* [Brief] In your copy, each record should read exactly as it does below, and no pictures should be present.

* [Supplied material]
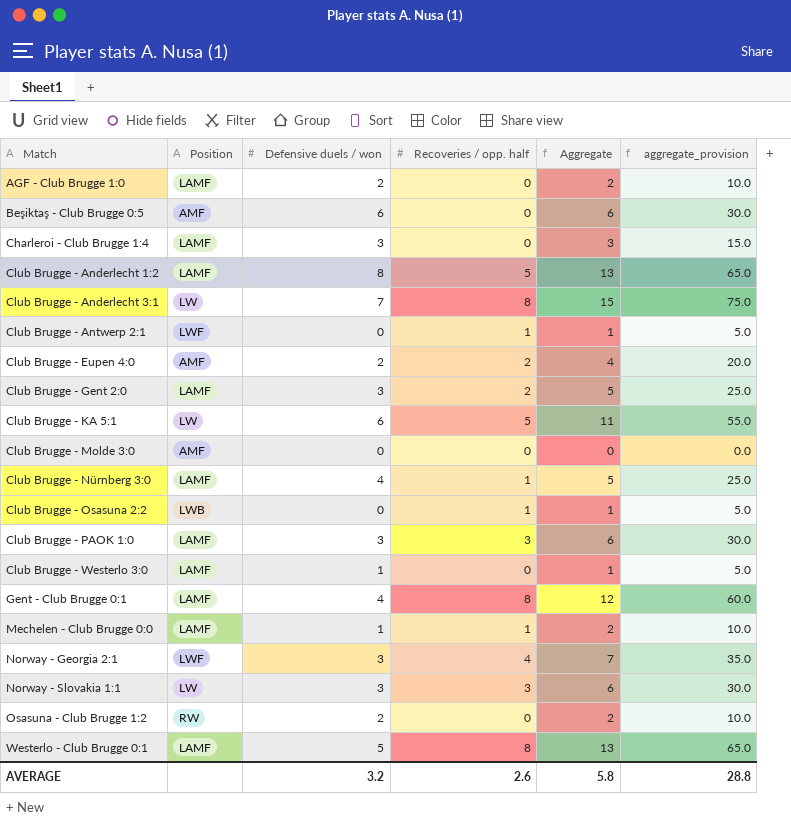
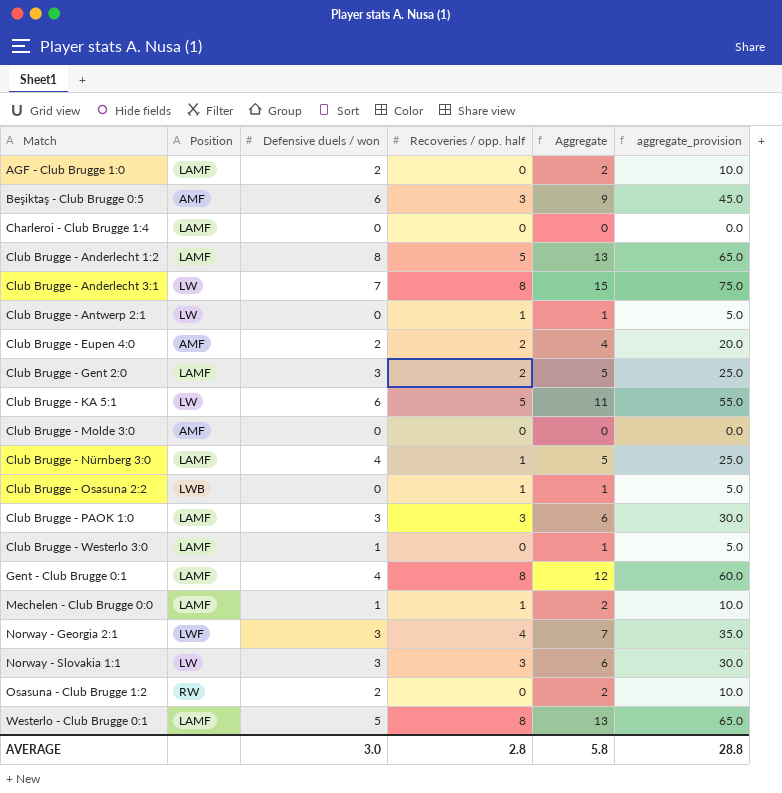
Beşiktaş - Club Brugge 0:5 | Recoveries / opp. half: 0 -> 3
Beşiktaş - Club Brugge 0:5 | Aggregate: 6 -> 9
Beşiktaş - Club Brugge 0:5 | aggregate_provision: 30.0 -> 45.0
Charleroi - Club Brugge 1:4 | Defensive duels / won: 3 -> 0
Charleroi - Club Brugge 1:4 | Aggregate: 3 -> 0
Charleroi - Club Brugge 1:4 | aggregate_provision: 15.0 -> 0.0
Club Brugge - Antwerp 2:1 | Position: LWF -> LW
AVERAGE | Defensive duels / won: 3.2 -> 3.0
AVERAGE | Recoveries / opp. half: 2.6 -> 2.8

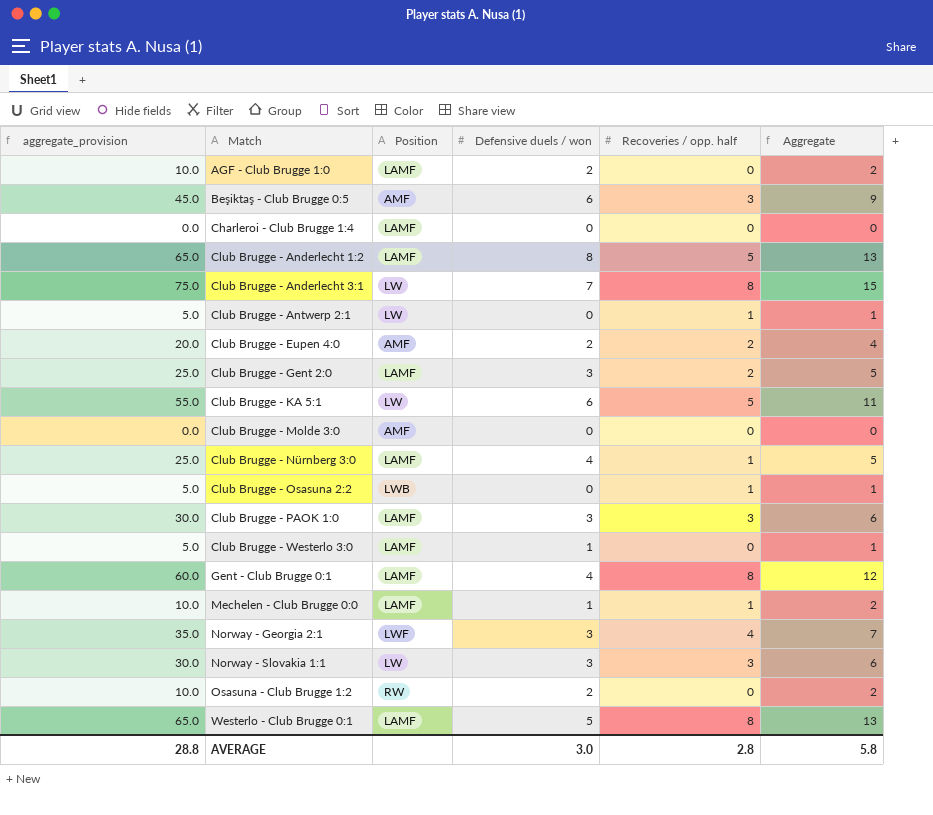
column aggregate_provision | position: 6 -> 1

* [Task response]
Beşiktaş - Club Brugge 0:5 | Recoveries / opp. half: 0 -> 3
Beşiktaş - Club Brugge 0:5 | Aggregate: 6 -> 9
Beşiktaş - Club Brugge 0:5 | aggregate_provision: 30.0 -> 45.0
Charleroi - Club Brugge 1:4 | Defensive duels / won: 3 -> 0
Charleroi - Club Brugge 1:4 | Aggregate: 3 -> 0
Charleroi - Club Brugge 1:4 | aggregate_provision: 15.0 -> 0.0
Club Brugge - Antwerp 2:1 | Position: LWF -> LW
AVERAGE | Defensive duels / won: 3.2 -> 3.0
AVERAGE | Recoveries / opp. half: 2.6 -> 2.8

column aggregate_provision | position: 6 -> 1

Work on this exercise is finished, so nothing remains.